Change detection data:

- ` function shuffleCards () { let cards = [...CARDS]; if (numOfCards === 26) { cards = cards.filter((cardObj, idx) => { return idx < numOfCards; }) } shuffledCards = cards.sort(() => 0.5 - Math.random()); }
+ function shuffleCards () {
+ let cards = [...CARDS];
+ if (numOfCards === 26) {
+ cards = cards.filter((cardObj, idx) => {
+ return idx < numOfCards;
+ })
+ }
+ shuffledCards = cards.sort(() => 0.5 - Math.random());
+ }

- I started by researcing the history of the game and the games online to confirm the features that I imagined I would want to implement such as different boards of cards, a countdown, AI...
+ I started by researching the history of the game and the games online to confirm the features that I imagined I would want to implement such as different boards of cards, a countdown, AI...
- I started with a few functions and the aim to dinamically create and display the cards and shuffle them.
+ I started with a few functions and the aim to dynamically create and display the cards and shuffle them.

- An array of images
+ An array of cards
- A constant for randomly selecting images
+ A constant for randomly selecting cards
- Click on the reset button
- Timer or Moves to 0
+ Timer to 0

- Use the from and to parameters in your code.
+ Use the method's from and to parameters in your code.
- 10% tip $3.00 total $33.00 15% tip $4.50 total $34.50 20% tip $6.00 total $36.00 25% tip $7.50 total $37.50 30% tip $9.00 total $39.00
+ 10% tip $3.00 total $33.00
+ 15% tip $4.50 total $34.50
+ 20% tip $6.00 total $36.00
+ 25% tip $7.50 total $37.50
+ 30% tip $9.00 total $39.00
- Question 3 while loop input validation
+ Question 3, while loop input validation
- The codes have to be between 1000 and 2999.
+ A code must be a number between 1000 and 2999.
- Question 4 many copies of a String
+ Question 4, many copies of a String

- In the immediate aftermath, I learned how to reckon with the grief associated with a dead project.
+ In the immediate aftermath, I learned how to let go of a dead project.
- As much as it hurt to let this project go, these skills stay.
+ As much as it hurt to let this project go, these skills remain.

Task objective: Search the records above for "selecting" and copy every line that has it.

Your solution:
- A constant for randomly selecting images
+ A constant for randomly selecting cards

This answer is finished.